L’arte del buon uccidere




Recensione di Giulia Manna


Autore: Piersandro Pallavicini

Editore: Mondadori

Genere: romanzo

Pagine: 180

Anno di pubblicazione: 2021

Sinossi. Autore di “commedie italiane” di successo, Pallavicini accende il suo allegro cinismo a maggior disdoro di quelle categorie di persone che volentieri siamo concordi nell’etichettare come intollerabili: il so-tutto-da-bar, il marcatore territoriale, l’inventore del cannone sparafoglie, la paranoide scientifico-ossessiva, l’anziano su internet, i diapositivisti delle vacanze nell’epoca del digitale, lo spara-stato-di-salute altrimenti detto il “Rigor mortis”, ecc ecc. Di ciascuna tipologia si raccontano le caratteristiche e i guasti prodotti e si propongono le modalità di una soppressione radicale a fin di bene. Fra l’una e l’altra eliminazione (preparata da abbondanti prove a carico dell’infausto personaggio) ci sono le tipologie che suscitano raptus letali, e lì si arriva al “mai più” del “buon uccidere” senza troppe remore. L’arte del buon uccidere è una scuola efferata contro le efferatezze della noia, del fastidio, dell’ingombro. Viene da lontano, e va lontano, perché noia e fastidio fanno ridere, e la comicità, come è noto, prolunga la vita. Per L’arte del buon uccidere, Piersandro Pallavicini si è ispirato a una serie di Antonio Amurri pubblicata da Mondadori negli anni Settanta (Come ammazzare la moglie/il marito/la suocera/se stessi, ecc) e ha subito il fascino dei Delitti esemplari di Max Aub (Sellerio).

Recensione

Quante volte avete avuto a che fare con con  persone che odiano tutti e tutto oppure con quelle che esordiscono con “Lei non sa chi sono io”?

Quante volte vi siete imbattuti volontariamente o involontariamente con chi al bar sa sempre tutto?

E con persone che al cinema rispondevano al telefono?

Con altre a cui puzzava incredibilmente l’ascella?

O con maschi con un’errata interpretazione del concetto di virilità soprannominati “marcatori di territorio”?

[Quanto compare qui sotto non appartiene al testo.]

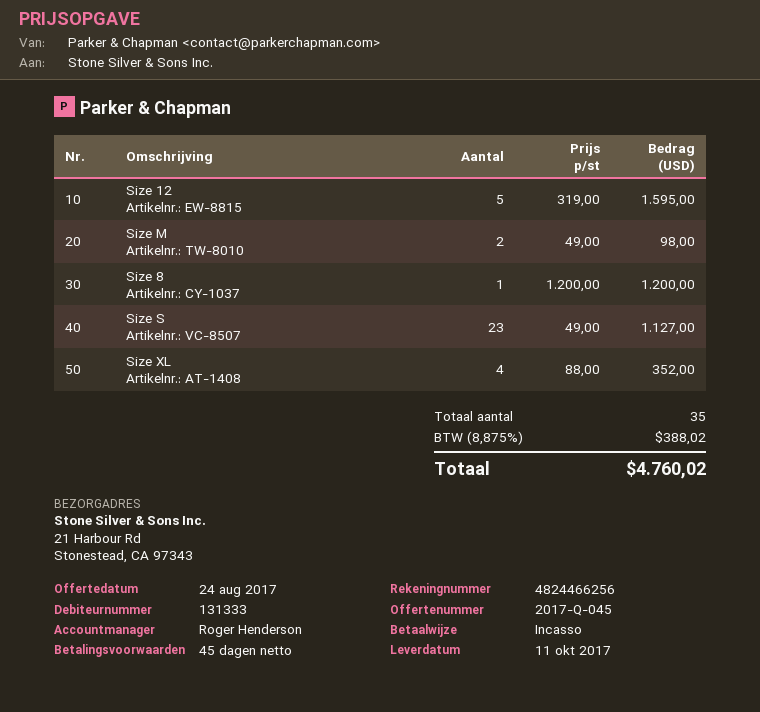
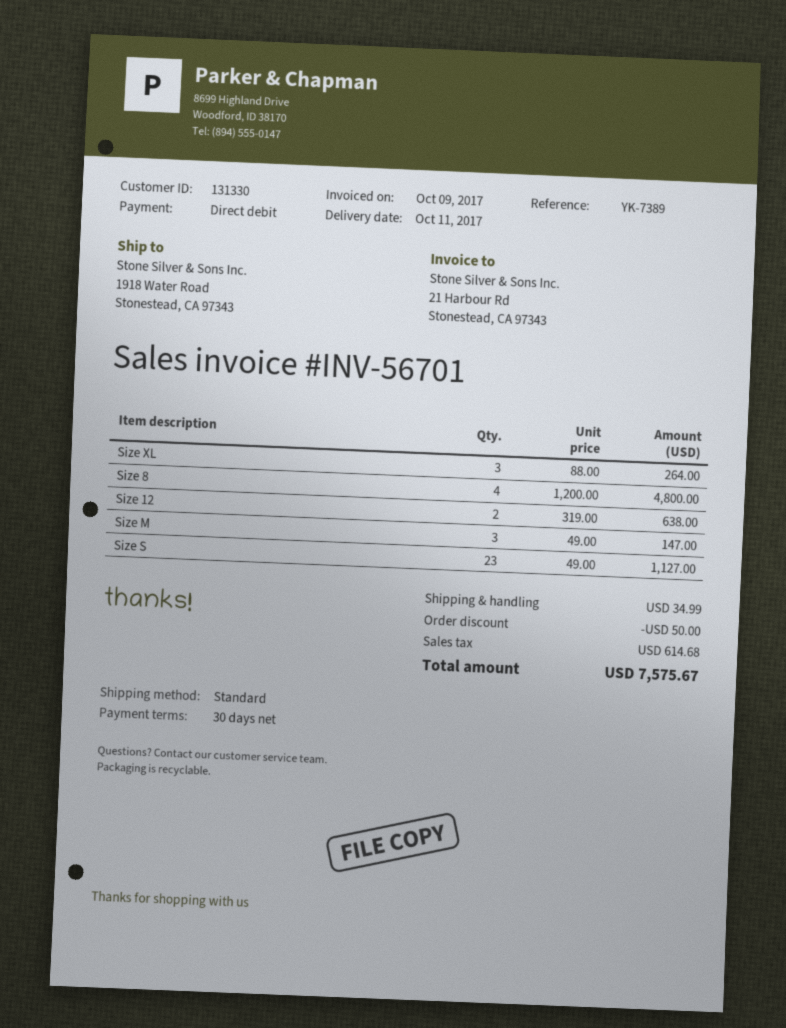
payment terms: 45 days -> 30 days
customer number: 131333 -> 131330
ship to: 21 Harbour Rd, Stonestead, CA 97343 -> 1918 Water Road, Stonestead, CA 97343
Size 12: 5 x 319.00 = 1595.00 -> 2 x 319.00 = 638.00
Size M: 2 x 49.00 = 98.00 -> 3 x 49.00 = 147.00
Size 8: 1 x 1200.00 = 1200.00 -> 4 x 1200.00 = 4800.00
Size XL: 4 x 88.00 = 352.00 -> 3 x 88.00 = 264.00
discount: none -> 50.00
shipping: none -> 34.99
tax: 388.02 -> 614.68
total: 4760.02 -> 7575.67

Con questo libro di sole 180 pagine e parecchia ironia, l’autore che secondo me, è anche un inguaribile ottimista, individua solo una ventina di rompiscatole per antonomasia.

Qualcuna gliene è sfuggita, quindi attendo un seguito.

Il problema è che loro si stanno diffondendo a macchia d’olio e la pazienza nei confronti di queste  macro categorie di rompiballe sta terminando.

Così diventa impossibile lasciar perdere!

Ed allora ecco che il buon Pallavicini suggerisce il giusto modo per farli fuori!

 

Piersandro Pallavicini


Piersandro Pallavicini è nato a Vigevano nel 1962. È docente all’Università di Pavia, dove svolge ricerche nel campo della Nanochimica inorganica. Con Feltrinelli ha pubblicato i romanzi “Madre nostra che sarai nei cieli” (2002), “Atomico dandy” (2005), “African inferno” (2009), “Romanzo per signora” (2012, premio Sila 49 nel 2012), “London Angel” (2012), “Racconti per signora” (2013) “Dalle parti di Arenzano” (2014) e “Nel giardino delle scrittrici nude” (2019). Tra le altre opere: “Il mostro di Vigevano” (Pequod, 1999), “Riviste anni ’90. L’altro spazio della nuova narrativa” (Fernandel, 1999), “Anime al neon” (Fernandel, 2002), “A braccia aperte” (Edizioni Ambiente, 2010). Collabora con “Tuttolibri”, supplemento culturale de “La stampa”, e con le Edizioni dell’Arco di Milano, per le quali cura una collana di libri di strada dedicati all’Africa e alla migrazione da quel continente, scritti da autori italiani.